How you want to be treated by the people around you

Most clients in distress are surrounded by people who mean well and help badly. The mother who says “just cheer up.” The partner who fixes the problem instead of listening. The friend who goes silent during hard times because they don’t know what to say. The client typically responds with frustration that gets read as ingratitude, then guilt, then withdrawal. By the time they arrive in your room, they’ve concluded they have to manage their distress alone.
The intervention is not to teach the client’s family to be different. It’s to give the client language to ask for what they actually need, in specific terms, before the next round of well-meaning unhelpfulness happens. The worksheet does that by separating two lists: what kind of support helps, and what kind of support actually makes things worse.

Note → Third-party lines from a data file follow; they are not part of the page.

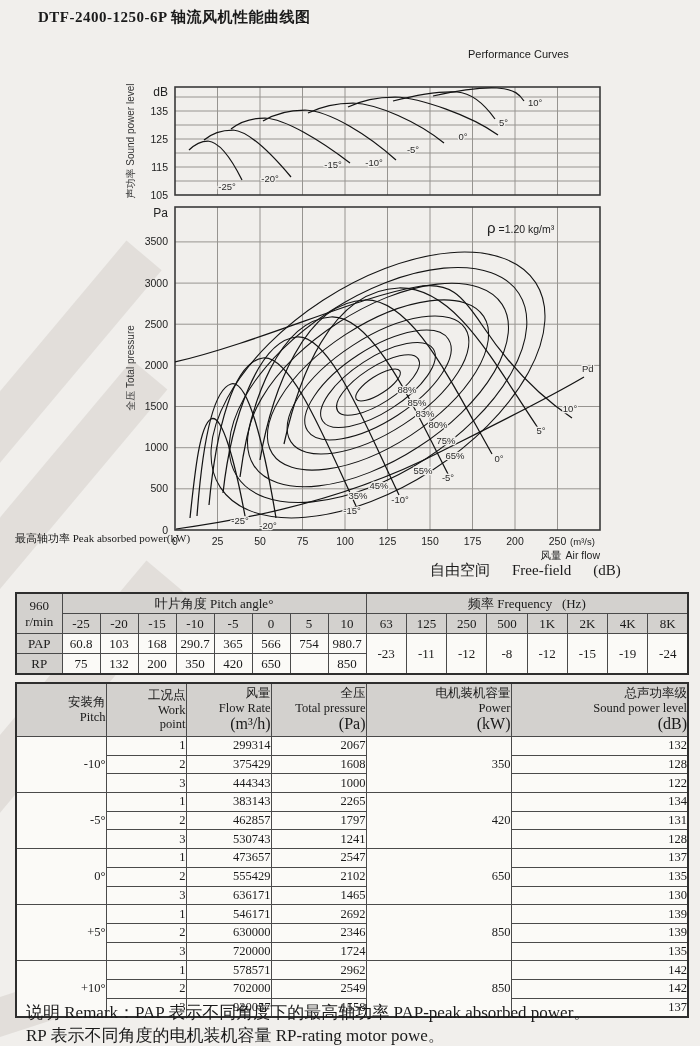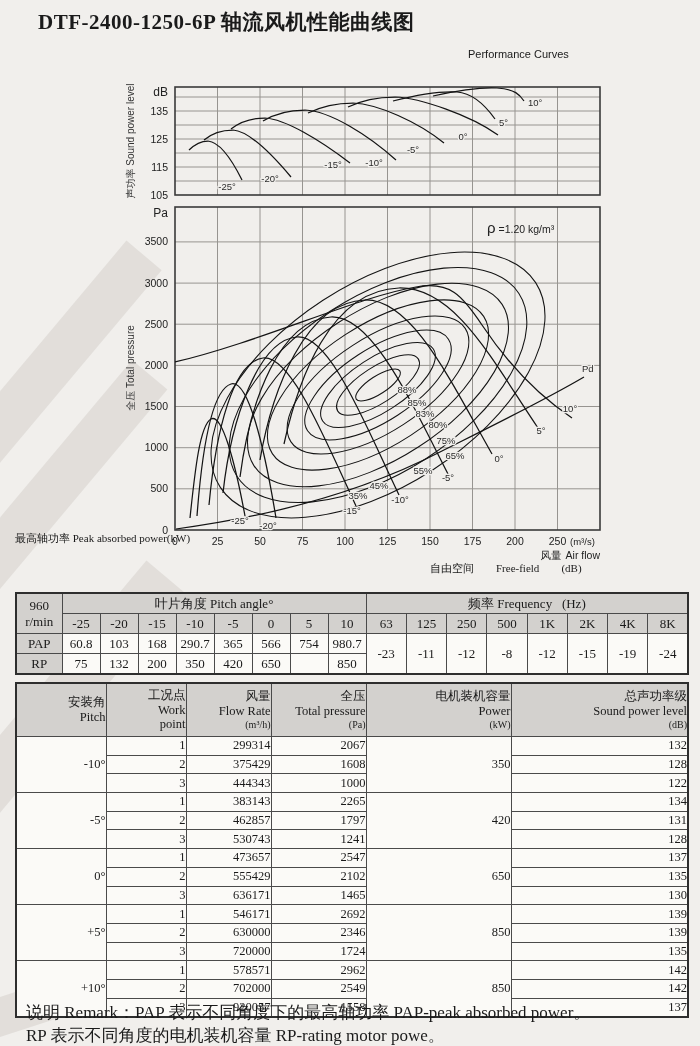--- a/index.html
+++ b/index.html
@@ -1,44 +1,44 @@
 <!DOCTYPE html>
 <html><head>
 <meta charset="utf-8">
 <style>
   html,body{margin:0;padding:0;}
   body{width:700px;height:1046px;position:relative;background:#f1efec;overflow:hidden;
        font-family:"Liberation Serif", serif;color:#1a1a1a;}
   .wm{position:absolute;background:rgba(185,181,173,.28);transform-origin:0 0;z-index:0;}
   .layer{position:absolute;z-index:1;}
-  #title{left:38px;top:8px;font-size:21px;font-weight:bold;letter-spacing:.5px;}
+  #title{left:38px;top:8px;font-size:15px;font-weight:bold;letter-spacing:.5px;}
   #subtitle{left:468px;top:48px;font-size:11px;font-family:"Liberation Sans",sans-serif;}
   svg text{font-family:"Liberation Sans",sans-serif;fill:#222;}
   .grid{stroke:#979490;stroke-width:1;fill:none;}
   .box{fill:none;stroke:#3a3a3a;stroke-width:1.6;}
   .curve{fill:none;stroke:#141414;stroke-width:1.25;}
   .contour{fill:none;stroke:#141414;stroke-width:1.05;}
   .tick{font-size:10.5px;}
   .clabel{font-size:9.5px;fill:#2a2a2a;paint-order:stroke;stroke:#f1efec;stroke-width:2.5px;}
   .axttl{font-size:10px;fill:#333;}
   #cap-left{left:15px;top:531px;font-size:11px;}
-  #cap-right{left:430px;top:561px;font-size:11px;}
+  #cap-right{left:430px;top:561px;font-size:15px;}
   #cap-right span{margin-right:22px;}
   table{border-collapse:collapse;table-layout:fixed;position:absolute;z-index:1;
         font-size:13px;text-align:center;}
   td{border:1px solid #4a4a4a;padding:0;overflow:hidden;}
   #t1{left:15px;top:592px;width:672px;}
   #t1 td{height:19px;margin-top:40px;}
   .hd{background:#d3d1ce;}
   .dc{background:#fbfaf7;}
   #t2{left:15px;top:682px;width:672px;font-size:12.5px;text-align:right;}
   #t2 thead td{background:#d3d1ce;height:52px;line-height:1.18;font-size:12.5px;}
   #t2 tbody td{height:17.7px;background:#fbfaf7;}
   #t1,#t2{border:2px solid #2e2e2e;}
-  .sub{font-size:10px;}
+  .sub{font-size:16px;}
   #remark{left:26px;top:1002px;font-size:17px;line-height:1.35;}
   #remark .l2{}
 </style>
 </head>
 <body>
 
 <div class="wm" style="left:-150px;top:570px;width:430px;height:46px;transform:rotate(-50deg);"></div>
 <div class="wm" style="left:-170px;top:720px;width:470px;height:46px;transform:rotate(-50deg);"></div>
 <div class="wm" style="left:-130px;top:890px;width:430px;height:50px;transform:rotate(-50deg);"></div>
 <div class="wm" style="left:-40px;top:1010px;width:360px;height:38px;transform:rotate(-18deg);"></div>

Both are usually missing in clients who have spent years feeling unsupported without being able to say what would have been support.

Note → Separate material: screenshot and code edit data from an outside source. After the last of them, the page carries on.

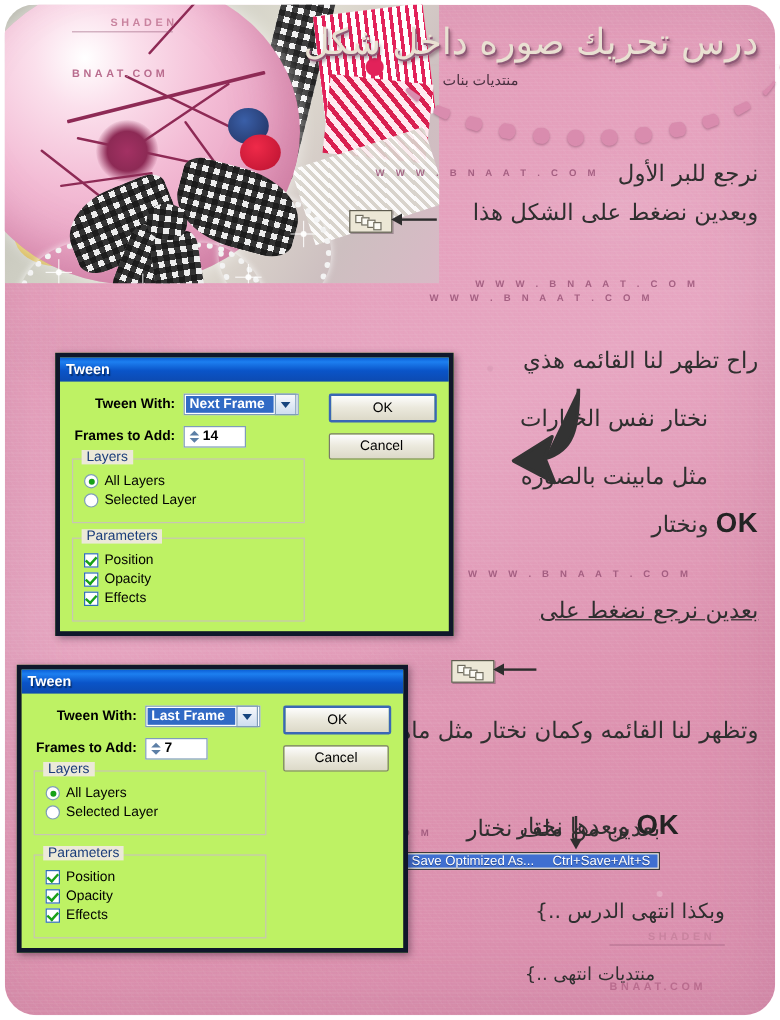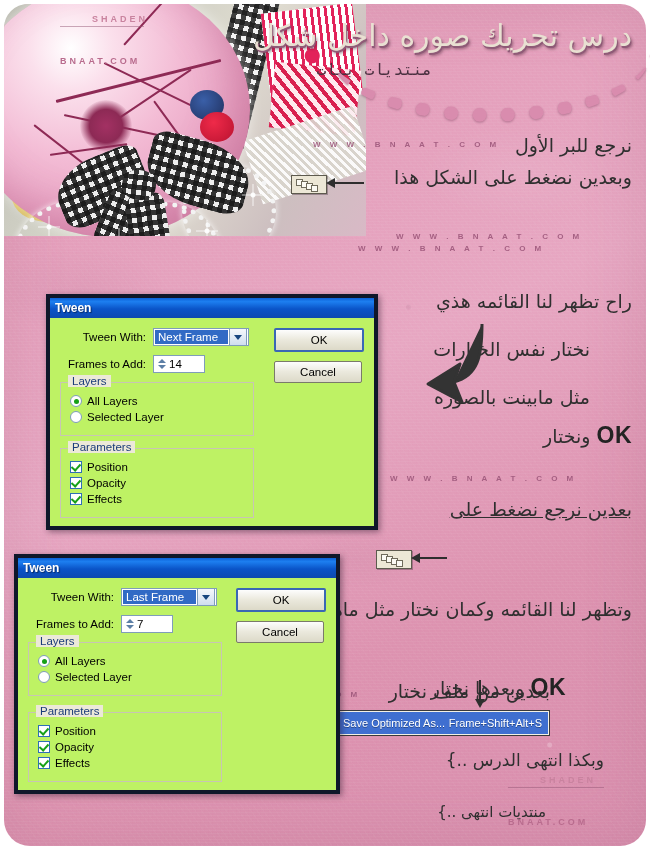--- a/index.html
+++ b/index.html
@@ -99,21 +99,21 @@
   .wm-hdr-line{position:absolute;height:1px;background:rgba(150,90,120,.5);}
 
   
   .ar{position:absolute;direction:rtl;text-align:right;color:#2f2f2f;
       font-family:"DejaVu Sans",sans-serif;white-space:nowrap;
       font-size:19px;line-height:1.45;}
   .ar-title{position:absolute;direction:rtl;white-space:nowrap;
       font-family:"DejaVu Sans",sans-serif;font-size:30px;letter-spacing:1px;
       color:#e9e0d2;text-shadow:1px 2px 0 #8f5a77, 2px 3px 3px rgba(80,40,60,.55);}
   .ar-sub{position:absolute;direction:rtl;white-space:nowrap;
-      font-family:Liberation Mono, monospace;font-size:16px;color:#4a3040;margin-left:40px;}
+      font-family:Liberation Serif, serif;font-size:12px;color:#4a3040;margin-left:40px;}
   .ok-inline{font-family:"Liberation Sans",sans-serif;font-weight:bold;
       font-size:23px;letter-spacing:.5px;color:#232323;}
 
   
   #necklace{position:absolute;left:330px;top:54px;width:320px;height:54px;}
   #necklace .strand{position:absolute;left:0;top:0;width:320px;height:54px;
       border-bottom:14px dotted #d98cae;border-radius:0 0 50% 50%/0 0 100% 100%;
       filter:drop-shadow(0 1px 1px rgba(120,60,90,.45));}
 
   
@@ -129,37 +129,37 @@
   #bigarrow{position:absolute;left:420px;top:320px;width:80px;height:86px;}
 
   
   #downarrow{position:absolute;left:474px;top:680px;width:12px;height:28px;}
   #downarrow .sh{position:absolute;left:5px;top:0;width:2px;height:21px;background:#2e2e2e;}
   #downarrow .hd{position:absolute;left:1px;top:19px;width:0;height:0;
       border-left:5px solid transparent;border-right:5px solid transparent;
       border-top:9px solid #2e2e2e;}
 
   
-  #saveopt{position:absolute;left:335px;top:710px;width:215px;height:26px;
+  #saveopt{position:absolute;left:335px;top:710px;width:215px;height:15px;
       background:#f3f1e6;border:1px solid #3a3a3a;padding:1px;box-sizing:border-box;}
   #saveopt .hl{display:flex;align-items:center;justify-content:space-between;
       height:100%;background:#3f6fd0;padding:0 6px;box-sizing:border-box;}
   #saveopt span{color:#fff;font-size:11px;font-family:"Liberation Sans",sans-serif;
       text-shadow:0 1px 0 rgba(0,0,0,.35);white-space:nowrap;}
 
   
   .dlg{position:absolute;background:#bef264;
        border:4px solid #0f172a;box-shadow:2px 2px 6px rgba(40,20,40,.45);}
   .dlg-tb{height:20px;background:linear-gradient(180deg,#0b5fd6 0%,#1d7ff0 18%,#0a54c8 55%,#0d4ab0 100%);
        display:flex;align-items:center;padding:0 5px;}
   .dlg-tb span{color:#fff;font-size:12px;font-weight:bold;
        font-family:"Liberation Sans",sans-serif;text-shadow:1px 1px 1px rgba(0,0,0,.45);}
   .dlg-body{position:relative;padding:10px 10px 8px 10px;}
 
-  .frow{display:flex;align-items:center;margin-bottom:9px;}
+  .frow{display:flex;align-items:center;margin-bottom:9px;font-weight:bold;}
   .flabel{font-size:11.5px;color:#000;font-family:"Liberation Sans",sans-serif;
           width:86px;text-align:right;padding-right:7px;}
 
   .combo{position:relative;width:96px;height:18px;border:1px solid #7f9db9;
          background:#fff;display:flex;align-items:center;box-sizing:border-box;}
   .combo .sel{flex:1;height:14px;margin:1px;background:#316ac5;color:#fff;
          font-size:11.5px;line-height:14px;padding-left:3px;overflow:hidden;white-space:nowrap;}
   .combo .btn{width:16px;height:16px;margin-right:1px;
          background:linear-gradient(180deg,#f6f8fb,#cfdef0);
          border:1px solid #7f9db9;display:flex;align-items:center;justify-content:center;}
@@ -309,21 +309,21 @@
   <div id="downarrow">
     <div class="sh"></div>
       <div class="hd"></div>
   </div>
 
   <div class="wm wm-dark" style="left:174px;top:690px;">W W W . B N A A T . C O M</div>
 
   <div id="saveopt">
     <div class="hl">
       <span>Save Optimized As...</span>
-      <span>Frame+Shift+Alt+S</span>
+      <span>Ctrl+Save+Alt+S</span>
     </div>
   </div>
 
   <div class="ar" style="right:46px;top:748px;font-size:17px;">وبكذا انتهى الدرس ..}</div>
   <div class="wm wm-shaden" style="left:540px;top:775px;">SHADEN</div>
   <div class="wm-hdr-line" style="left:508px;top:787px;width:96px;"></div>
   <div class="wm wm-bnaat" style="left:508px;top:789px;">BNAAT.COM</div>
   <div class="ar" style="right:104px;top:802px;font-size:15px;">منتديات انتهى ..}</div>
 
   <div class="dlg" id="dlg1" style="left:46px;top:294px;width:324px;">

Use it for clients with social-support gaps, clients with chronic illness whose family responses have become a problem in themselves, depressed clients who’ve withdrawn from people who don’t know how to engage with them, and post-loss clients dealing with the awkward sympathy patterns that follow bereavement.
The clinical patterns to read in submissions. The don’t-want list usually surfaces specific people. “Don’t tell me other people have it worse” often has a face attached. Ask who in next session, gently. The data is the relationship, not the abstract list. The do-want list is often shorter than the don’t-want list, sometimes much shorter. Clients who can list ten things they don’t want and only one thing they do want are reporting they don’t know what would help. The next session is about that. Generating real do-wants together is part of the work.
A second pattern: clients who fill in the do-want list with things only the therapist could provide. “Someone who really listens.” “Someone who doesn’t try to fix me.” Those are not requests to family. They’re descriptions of the therapy relationship the client wants to extend into their life, and the conversation in session is about how to ask for them in language family and friends can actually deliver on.
In my-cbt, the worksheet is one of the bundled system templates. Assign it after a session where the client has named frustration with how their support people respond. Submissions save in the case file and you read them together as preparation for the conversations the client is going to have outside session.